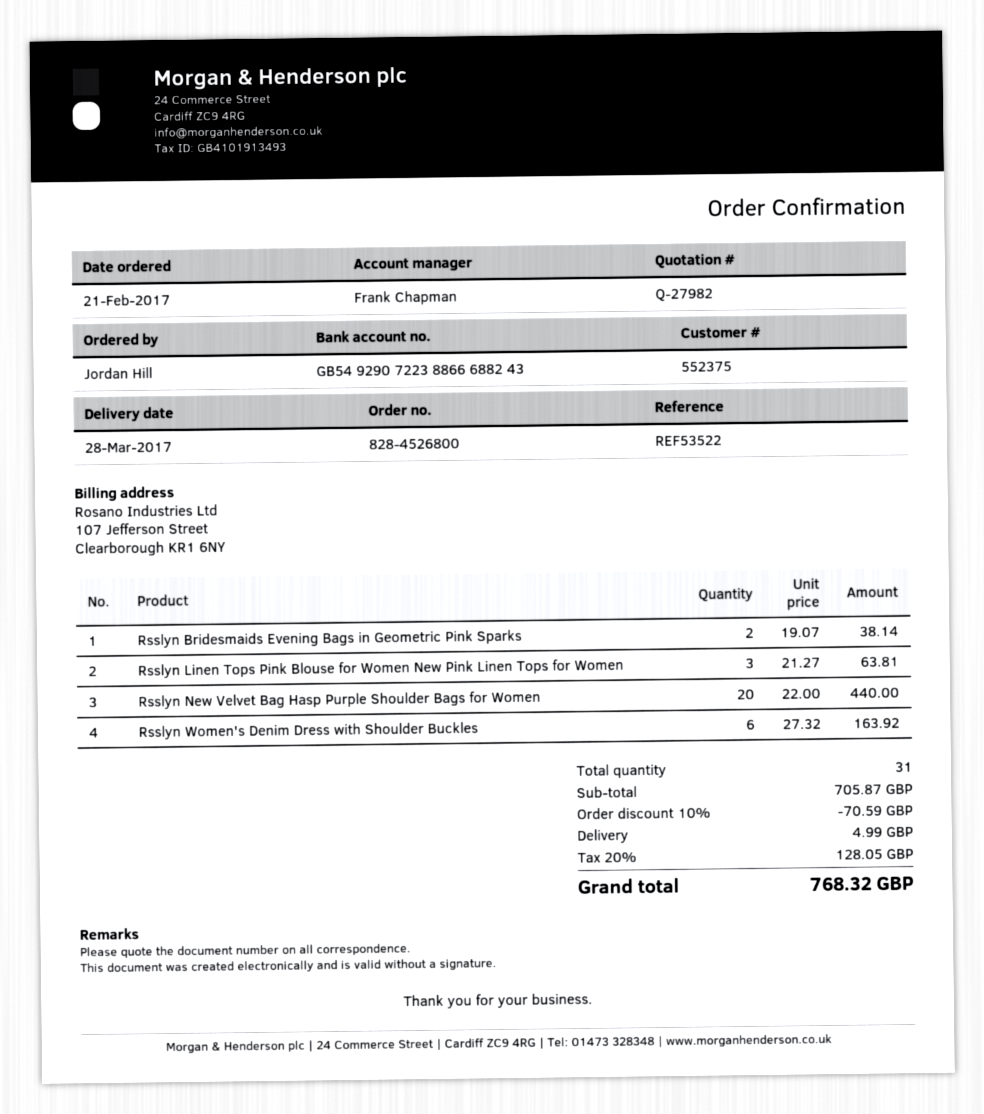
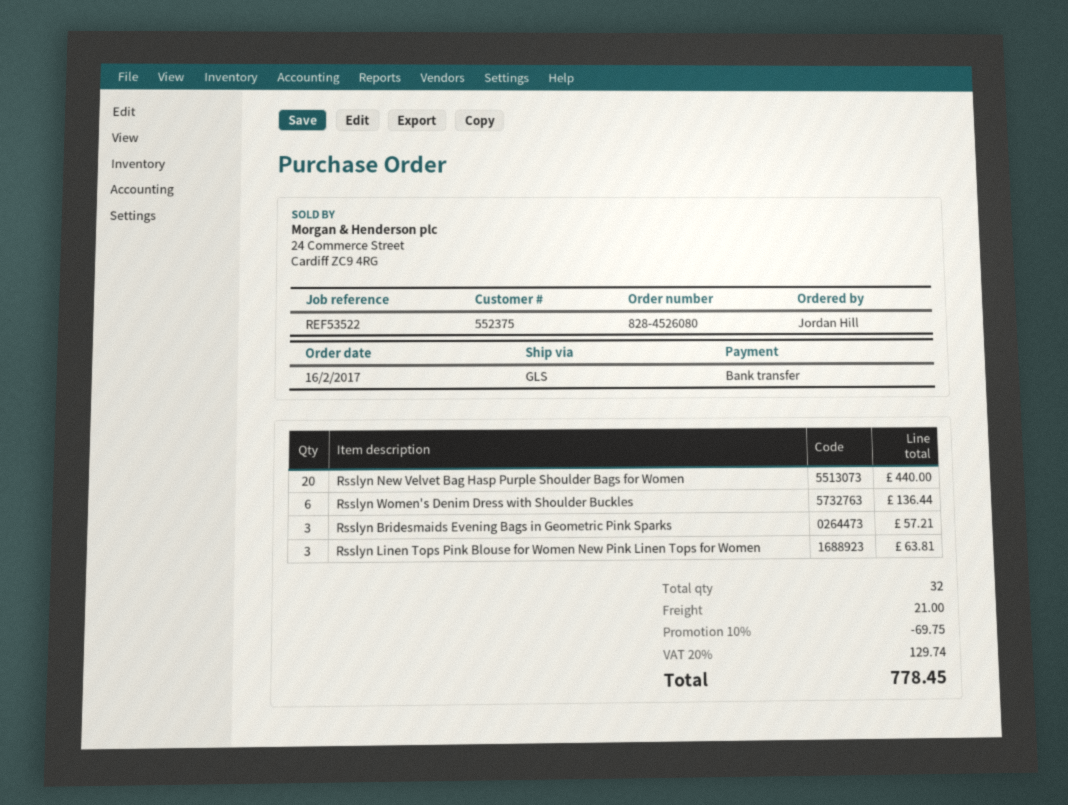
order number: 828-4526800 -> 828-4526080
order date: 2017-02-21 -> 2017-02-16
Rsslyn Bridesmaids Evening Bags in Geometric Pink Sparks: 2 for 38.14 -> 3 for 57.21
Rsslyn Women's Denim Dress with Shoulder Buckles: 6 for 163.92 -> 6 for 136.44
total quantity: 31 -> 32
discount: 10% = 70.59 -> 10% = 69.75
shipping: 4.99 -> 21.00
tax: 20% = 128.05 -> 20% = 129.74
total: 768.32 -> 778.45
━━━━━━
- Task prompt:
The pictures in the data should be omitted, and every remaining line set down exactly.

- Response area:
order number: 828-4526800 -> 828-4526080
order date: 2017-02-21 -> 2017-02-16
Rsslyn Bridesmaids Evening Bags in Geometric Pink Sparks: 2 for 38.14 -> 3 for 57.21
Rsslyn Women's Denim Dress with Shoulder Buckles: 6 for 163.92 -> 6 for 136.44
total quantity: 31 -> 32
discount: 10% = 70.59 -> 10% = 69.75
shipping: 4.99 -> 21.00
tax: 20% = 128.05 -> 20% = 129.74
total: 768.32 -> 778.45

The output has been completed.